▶ **Task**
Please restate, word for word, the lines below that begin at the one with "(107, 430) none" and end at the one with "[803,542,1132,562] [803,572,996,591] My". Leave out all other lines.

▶ **Input**

◇ ◇ ◇

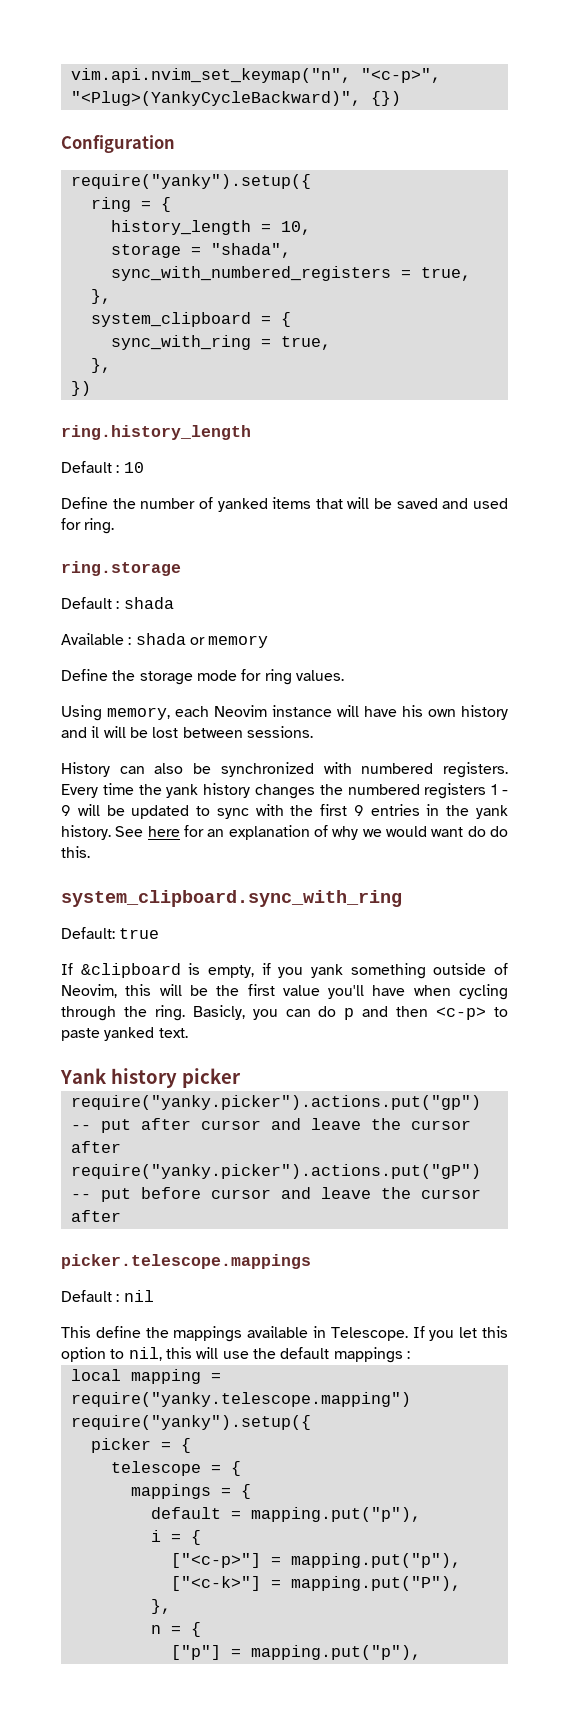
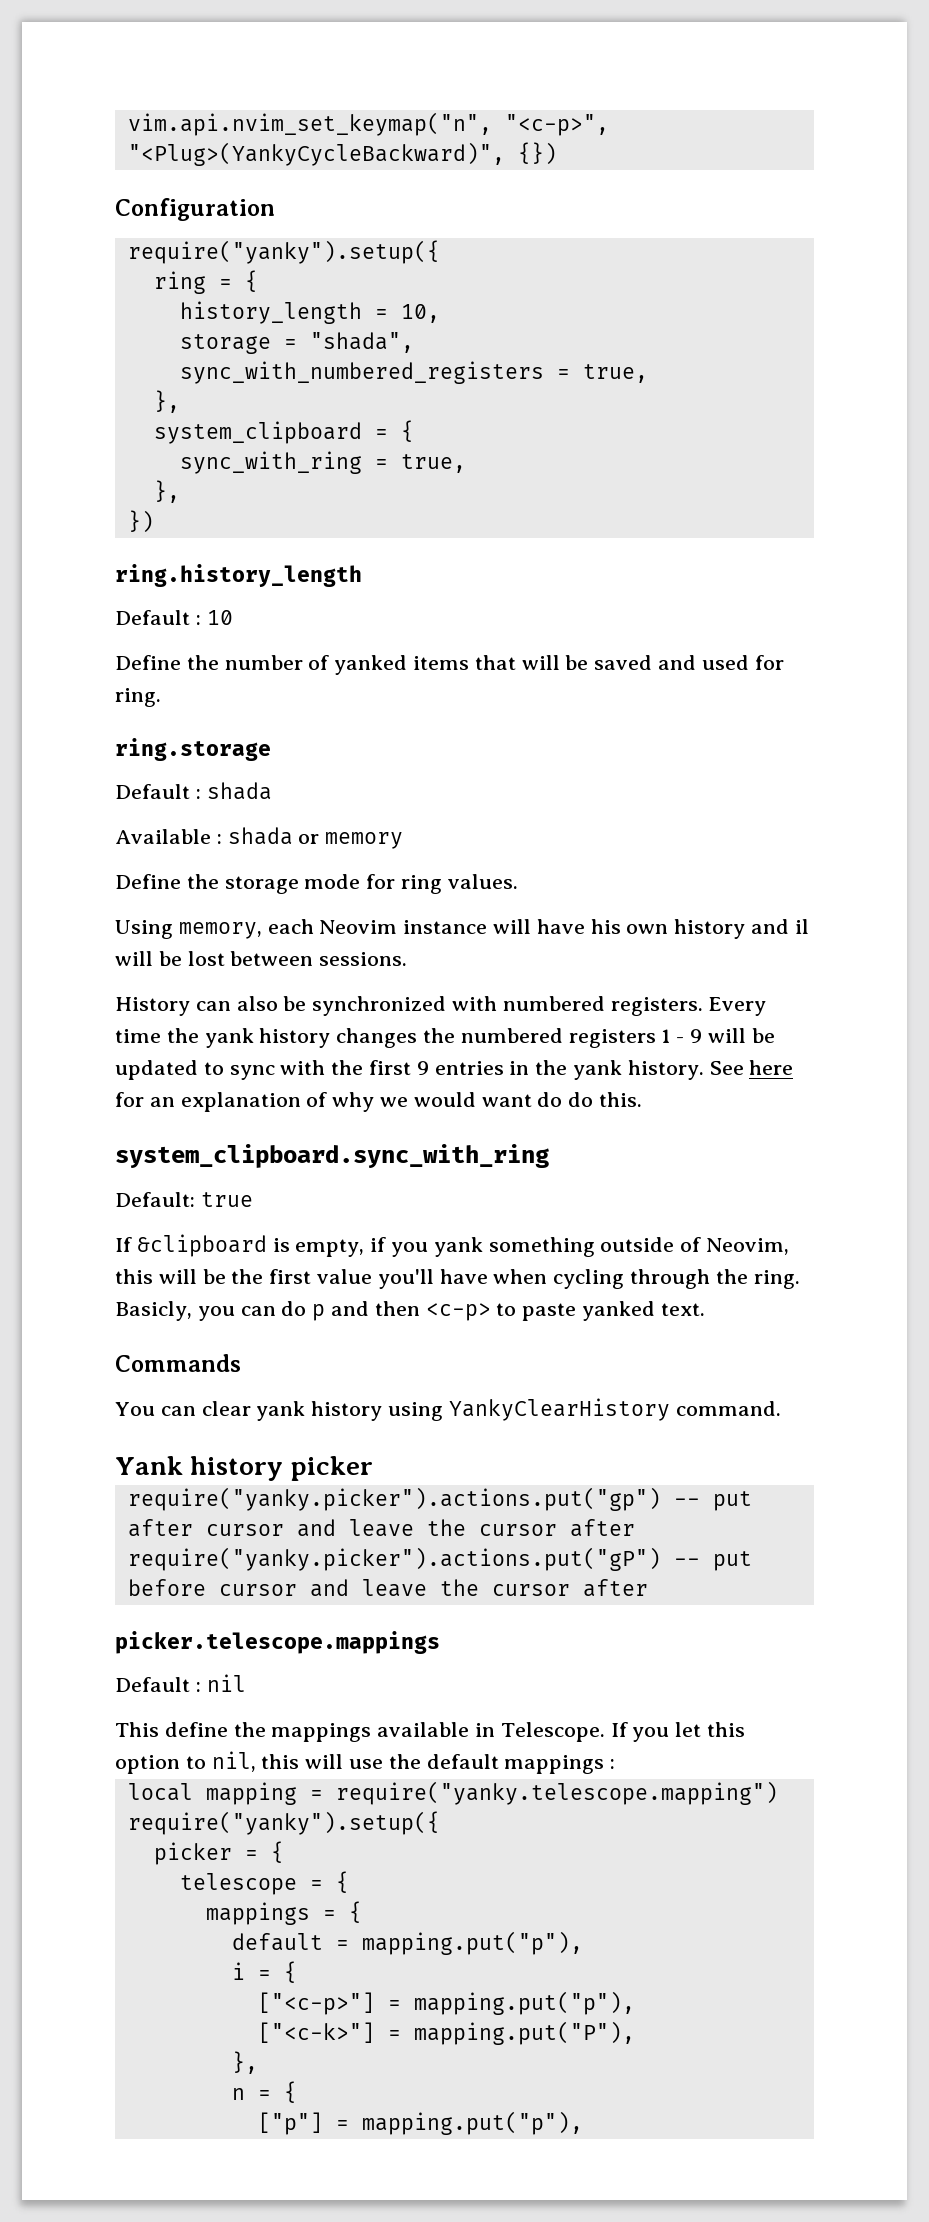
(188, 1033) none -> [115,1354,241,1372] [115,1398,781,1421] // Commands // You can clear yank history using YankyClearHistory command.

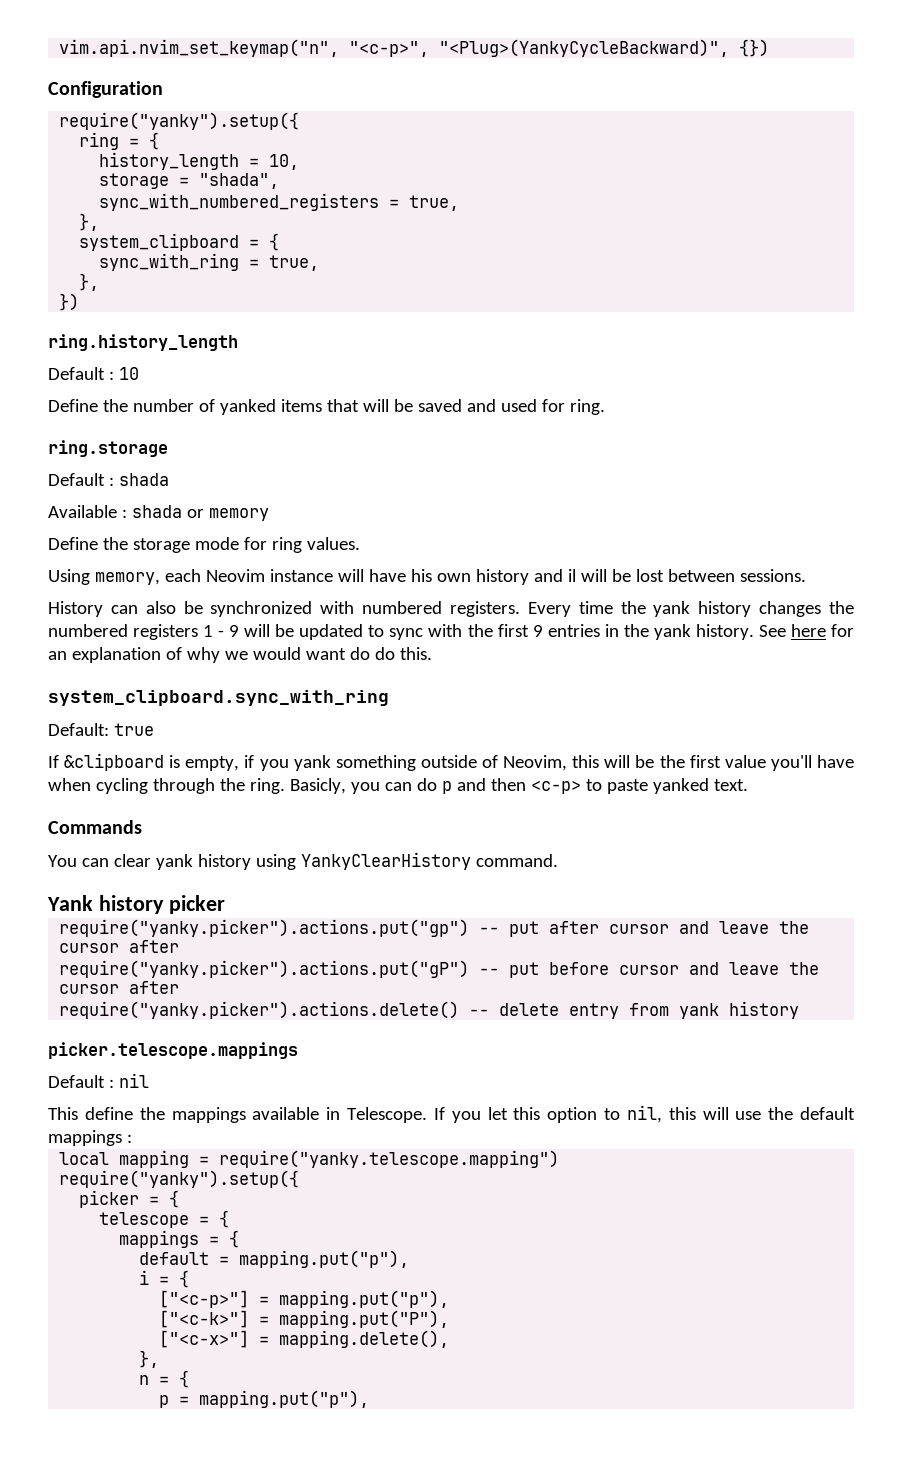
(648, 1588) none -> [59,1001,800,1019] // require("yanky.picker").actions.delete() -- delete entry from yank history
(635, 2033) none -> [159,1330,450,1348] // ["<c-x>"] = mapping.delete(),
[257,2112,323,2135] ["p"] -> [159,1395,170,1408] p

◇ ◇ ◇

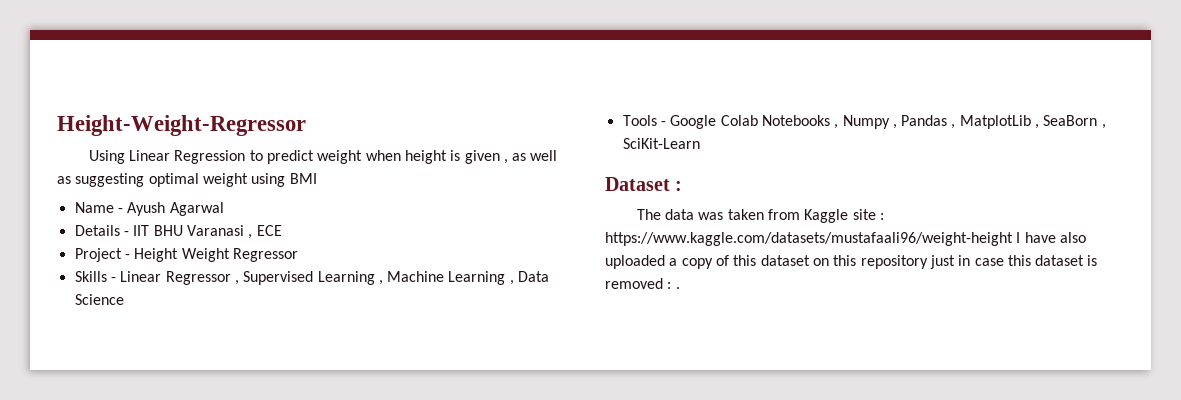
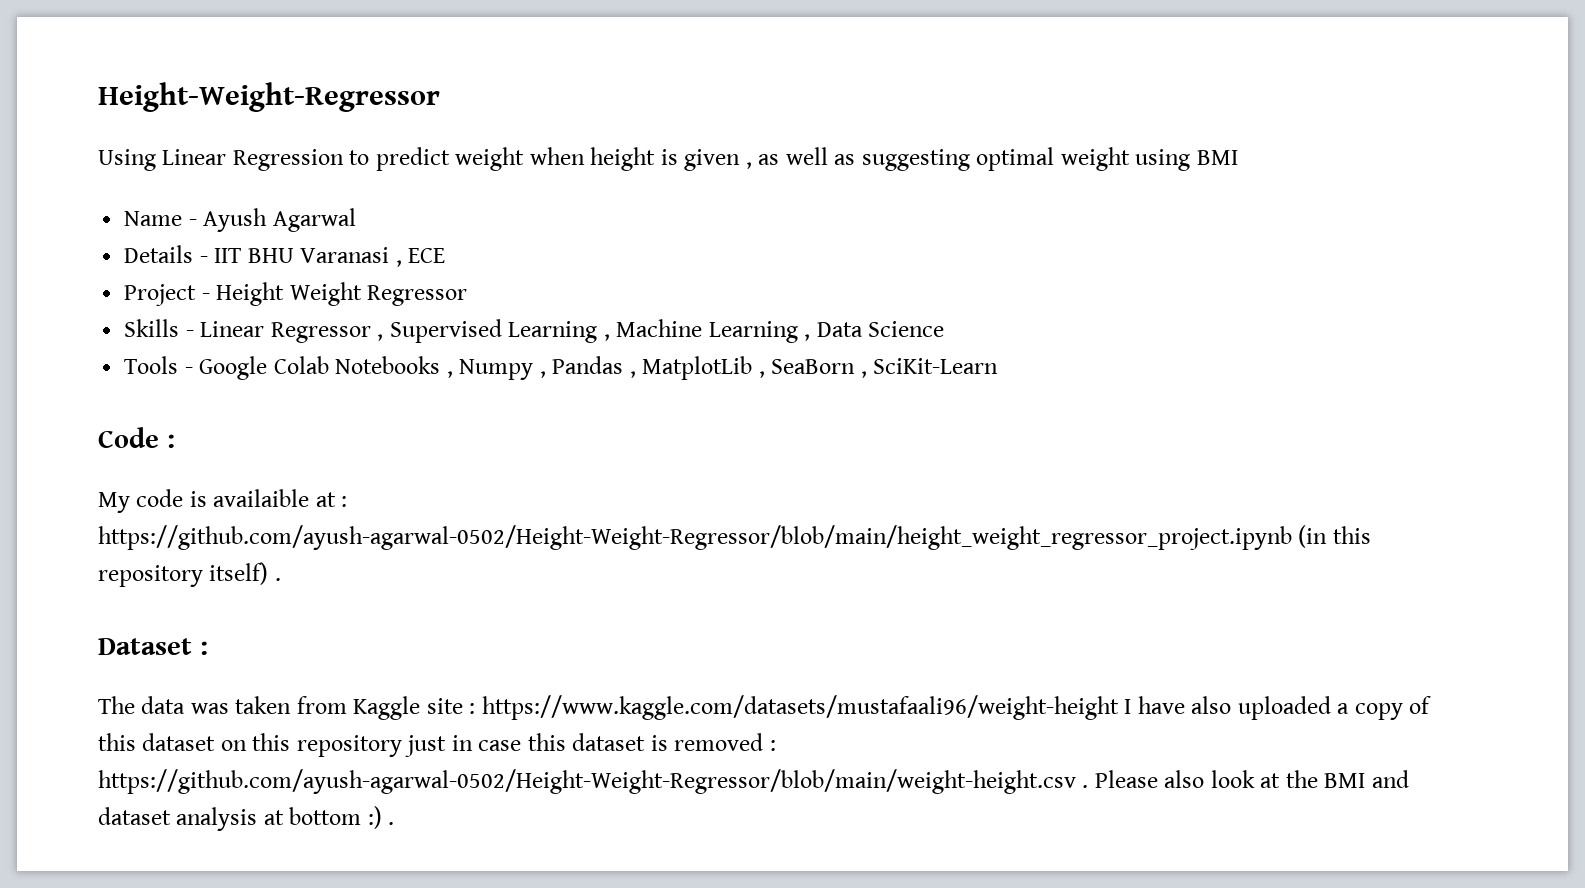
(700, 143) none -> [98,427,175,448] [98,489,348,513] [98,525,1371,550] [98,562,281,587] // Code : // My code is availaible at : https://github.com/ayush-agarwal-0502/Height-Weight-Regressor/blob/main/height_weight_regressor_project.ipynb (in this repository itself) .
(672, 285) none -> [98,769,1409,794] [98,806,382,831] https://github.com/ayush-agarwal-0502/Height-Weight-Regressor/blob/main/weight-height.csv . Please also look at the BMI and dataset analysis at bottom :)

◇ ◇ ◇

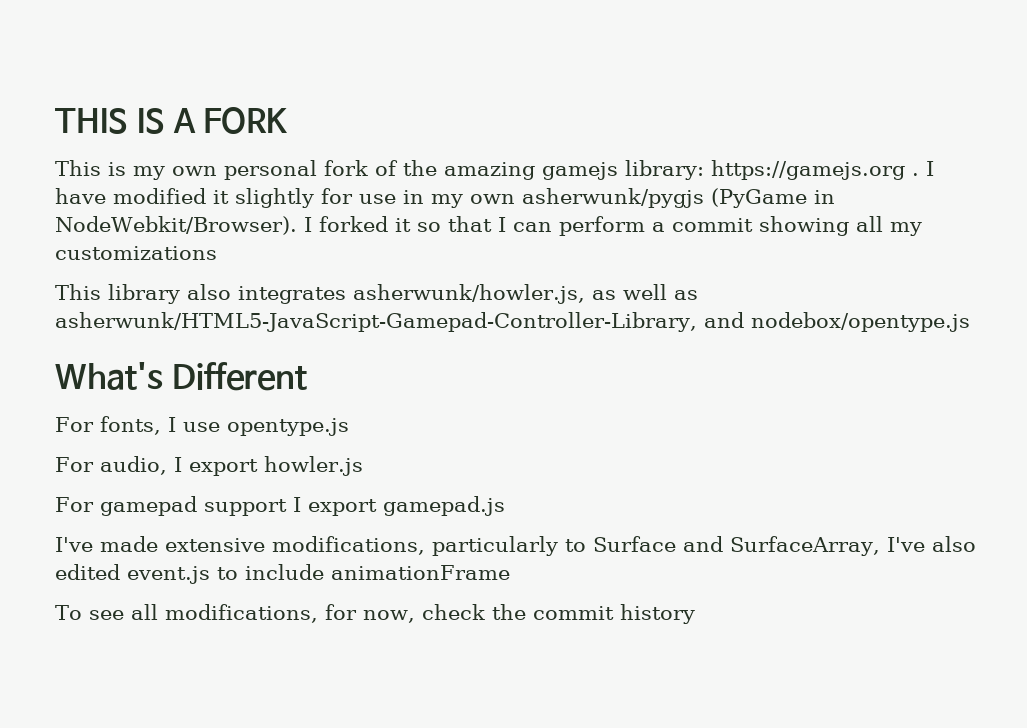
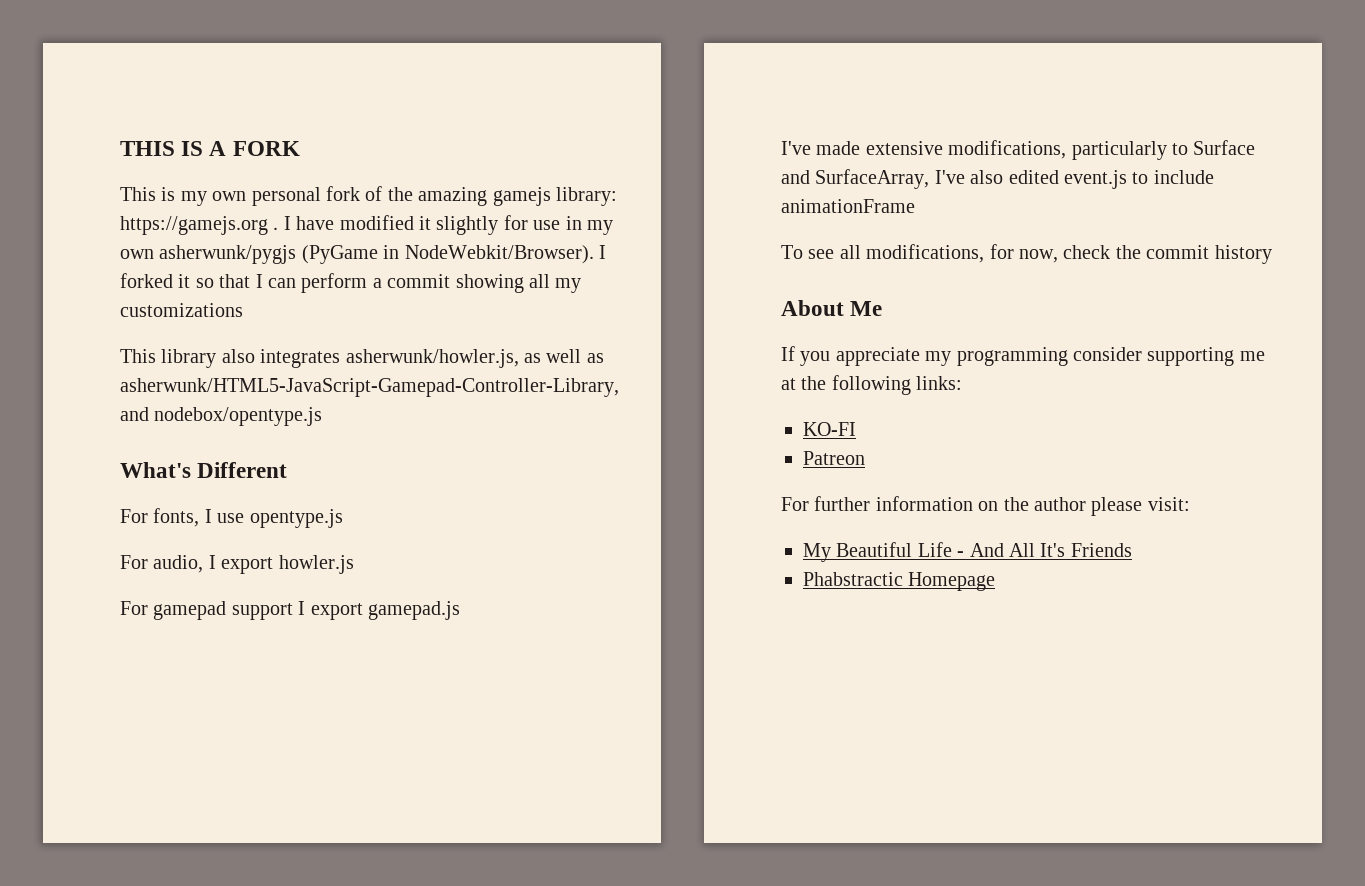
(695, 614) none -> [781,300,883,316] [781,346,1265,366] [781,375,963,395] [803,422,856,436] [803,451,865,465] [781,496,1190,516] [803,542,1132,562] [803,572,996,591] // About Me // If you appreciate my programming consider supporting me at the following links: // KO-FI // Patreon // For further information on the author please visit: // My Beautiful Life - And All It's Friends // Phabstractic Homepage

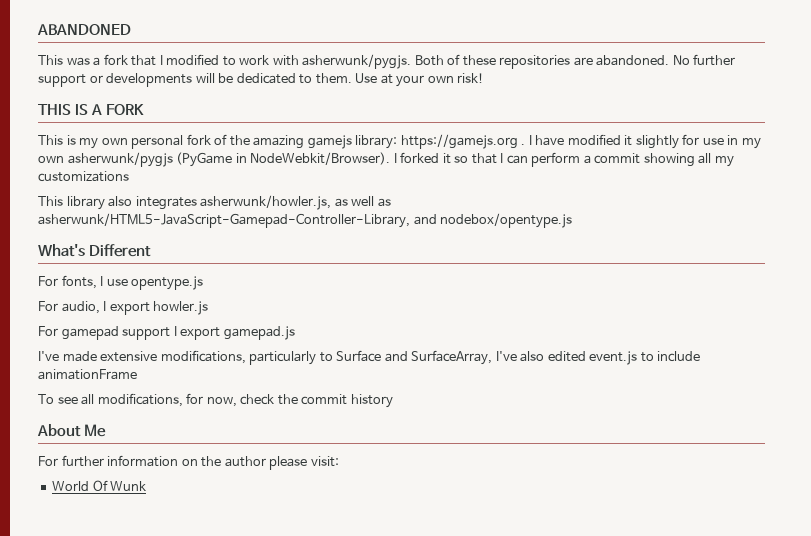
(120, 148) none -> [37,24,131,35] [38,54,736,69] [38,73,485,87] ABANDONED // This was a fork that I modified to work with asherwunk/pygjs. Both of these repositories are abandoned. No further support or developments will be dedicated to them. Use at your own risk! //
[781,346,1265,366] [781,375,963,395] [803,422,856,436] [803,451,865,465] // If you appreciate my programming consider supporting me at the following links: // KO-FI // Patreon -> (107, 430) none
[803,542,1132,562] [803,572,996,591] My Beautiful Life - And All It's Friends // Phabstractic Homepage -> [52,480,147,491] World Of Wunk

◇ ◇ ◇

▶ **Expected answer**
[781,346,1265,366] [781,375,963,395] [803,422,856,436] [803,451,865,465] // If you appreciate my programming consider supporting me at the following links: // KO-FI // Patreon -> (107, 430) none
[803,542,1132,562] [803,572,996,591] My Beautiful Life - And All It's Friends // Phabstractic Homepage -> [52,480,147,491] World Of Wunk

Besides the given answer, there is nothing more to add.